[Start of section]

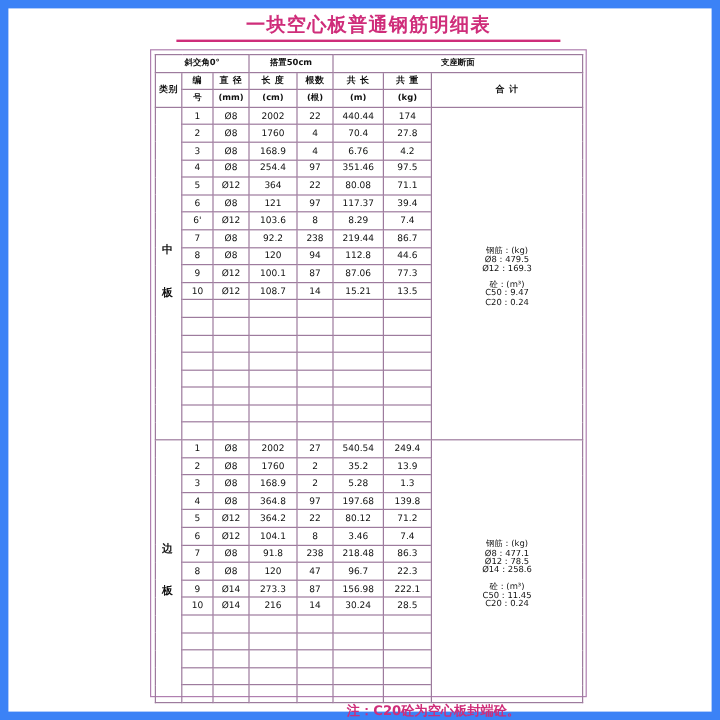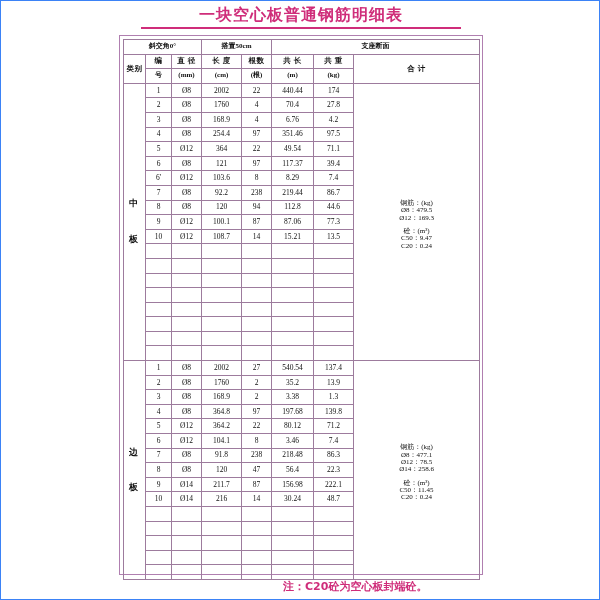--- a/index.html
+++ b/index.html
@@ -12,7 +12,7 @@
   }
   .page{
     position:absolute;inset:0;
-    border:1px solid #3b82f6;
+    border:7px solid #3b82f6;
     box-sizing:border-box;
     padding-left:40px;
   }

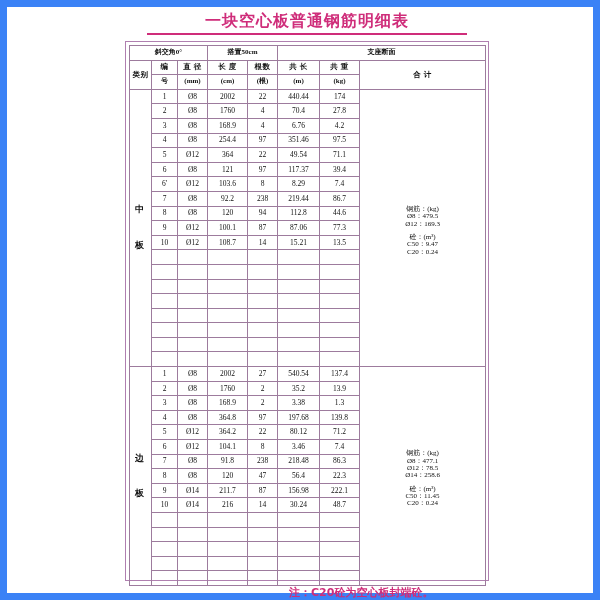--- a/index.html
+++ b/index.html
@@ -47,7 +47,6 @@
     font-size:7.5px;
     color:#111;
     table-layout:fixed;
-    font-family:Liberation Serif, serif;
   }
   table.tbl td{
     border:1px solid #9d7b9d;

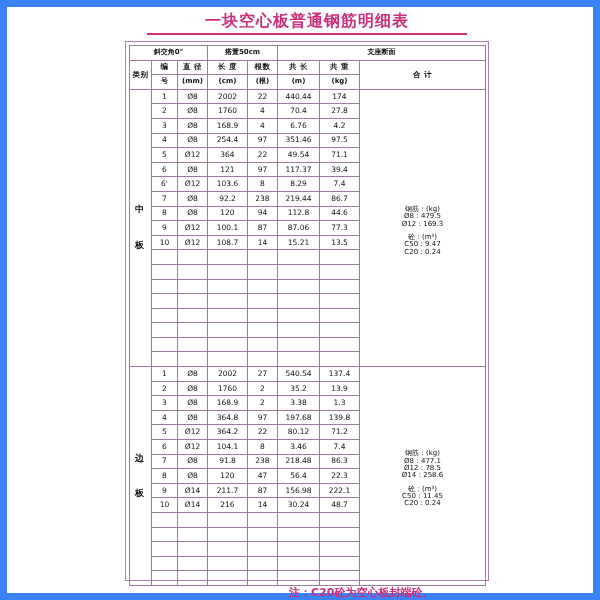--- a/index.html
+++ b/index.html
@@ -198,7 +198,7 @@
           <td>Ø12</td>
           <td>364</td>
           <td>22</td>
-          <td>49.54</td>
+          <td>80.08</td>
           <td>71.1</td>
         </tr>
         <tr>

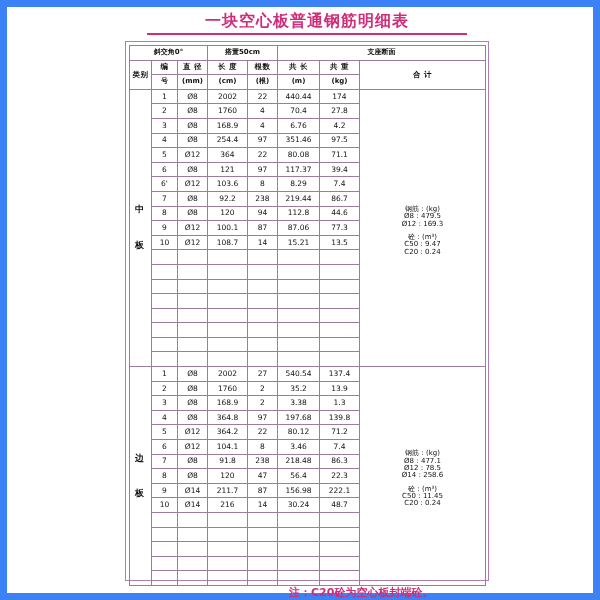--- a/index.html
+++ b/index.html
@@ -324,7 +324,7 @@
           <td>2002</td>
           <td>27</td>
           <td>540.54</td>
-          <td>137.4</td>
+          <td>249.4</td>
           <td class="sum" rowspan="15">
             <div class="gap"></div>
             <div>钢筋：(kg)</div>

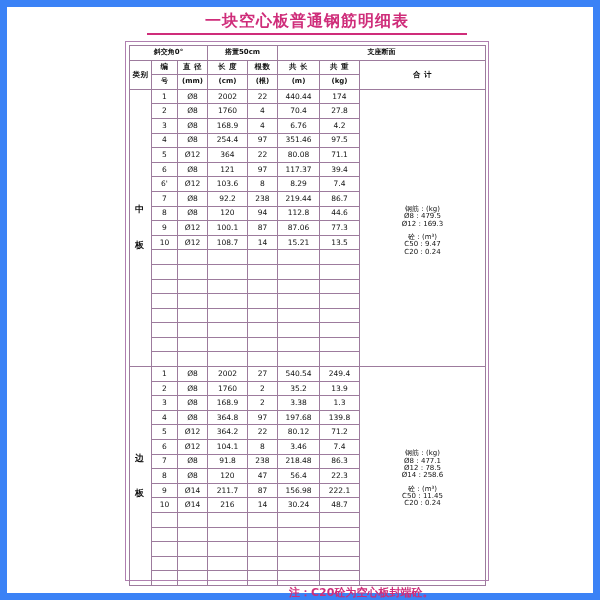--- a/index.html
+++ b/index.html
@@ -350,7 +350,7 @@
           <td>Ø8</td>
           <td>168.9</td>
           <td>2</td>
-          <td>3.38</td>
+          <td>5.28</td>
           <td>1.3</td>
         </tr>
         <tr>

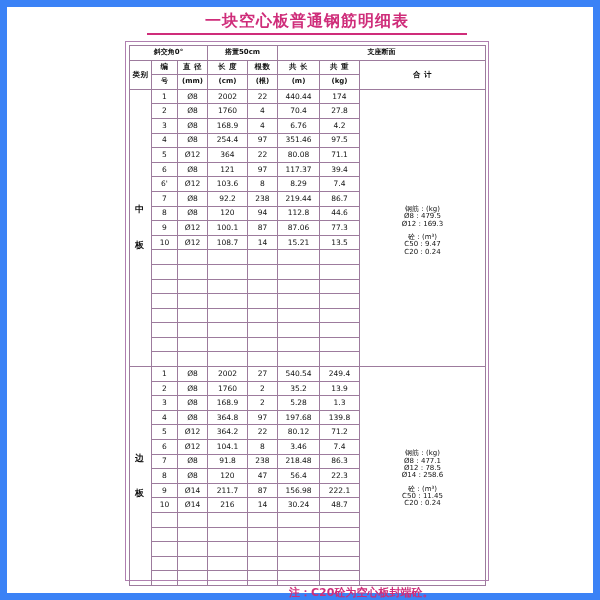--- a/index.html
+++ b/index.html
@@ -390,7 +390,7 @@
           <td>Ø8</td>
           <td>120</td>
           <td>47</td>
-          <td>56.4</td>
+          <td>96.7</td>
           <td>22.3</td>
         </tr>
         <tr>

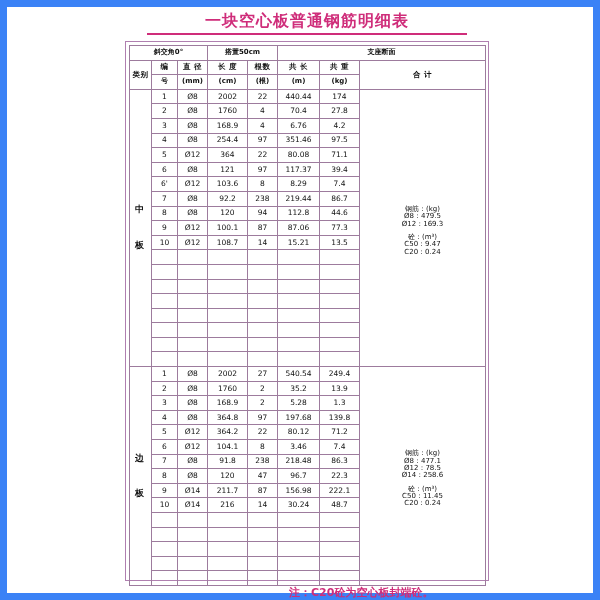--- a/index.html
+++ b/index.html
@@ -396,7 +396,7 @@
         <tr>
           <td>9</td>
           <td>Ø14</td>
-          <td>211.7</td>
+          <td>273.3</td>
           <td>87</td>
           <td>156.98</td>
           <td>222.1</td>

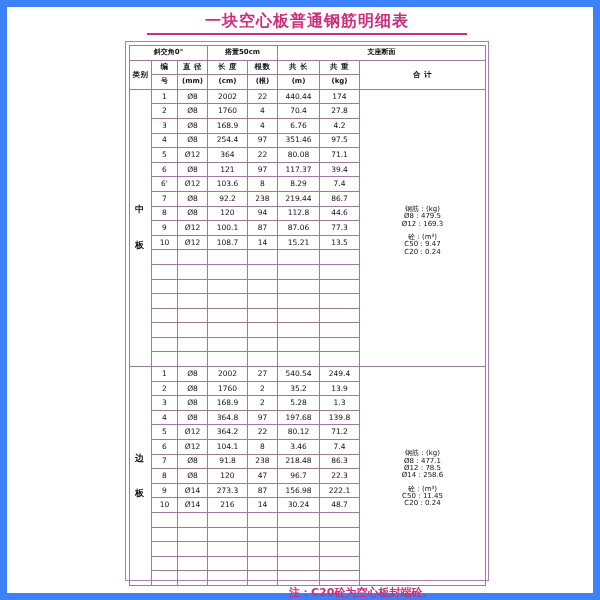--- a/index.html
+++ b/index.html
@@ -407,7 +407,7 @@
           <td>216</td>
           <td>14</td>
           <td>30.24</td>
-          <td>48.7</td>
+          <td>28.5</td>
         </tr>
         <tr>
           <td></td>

[End of section]

When an image appears in the data, skip it and output the rest exactly.

--- a/index.html
+++ b/index.html
@@ -12,7 +12,7 @@
   }
   .page{
     position:absolute;inset:0;
-    border:1px solid #3b82f6;
+    border:7px solid #3b82f6;
     box-sizing:border-box;
     padding-left:40px;
   }

--- a/index.html
+++ b/index.html
@@ -47,7 +47,6 @@
     font-size:7.5px;
     color:#111;
     table-layout:fixed;
-    font-family:Liberation Serif, serif;
   }
   table.tbl td{
     border:1px solid #9d7b9d;

--- a/index.html
+++ b/index.html
@@ -198,7 +198,7 @@
           <td>Ø12</td>
           <td>364</td>
           <td>22</td>
-          <td>49.54</td>
+          <td>80.08</td>
           <td>71.1</td>
         </tr>
         <tr>

--- a/index.html
+++ b/index.html
@@ -324,7 +324,7 @@
           <td>2002</td>
           <td>27</td>
           <td>540.54</td>
-          <td>137.4</td>
+          <td>249.4</td>
           <td class="sum" rowspan="15">
             <div class="gap"></div>
             <div>钢筋：(kg)</div>

--- a/index.html
+++ b/index.html
@@ -350,7 +350,7 @@
           <td>Ø8</td>
           <td>168.9</td>
           <td>2</td>
-          <td>3.38</td>
+          <td>5.28</td>
           <td>1.3</td>
         </tr>
         <tr>

--- a/index.html
+++ b/index.html
@@ -390,7 +390,7 @@
           <td>Ø8</td>
           <td>120</td>
           <td>47</td>
-          <td>56.4</td>
+          <td>96.7</td>
           <td>22.3</td>
         </tr>
         <tr>

--- a/index.html
+++ b/index.html
@@ -396,7 +396,7 @@
         <tr>
           <td>9</td>
           <td>Ø14</td>
-          <td>211.7</td>
+          <td>273.3</td>
           <td>87</td>
           <td>156.98</td>
           <td>222.1</td>

--- a/index.html
+++ b/index.html
@@ -407,7 +407,7 @@
           <td>216</td>
           <td>14</td>
           <td>30.24</td>
-          <td>48.7</td>
+          <td>28.5</td>
         </tr>
         <tr>
           <td></td>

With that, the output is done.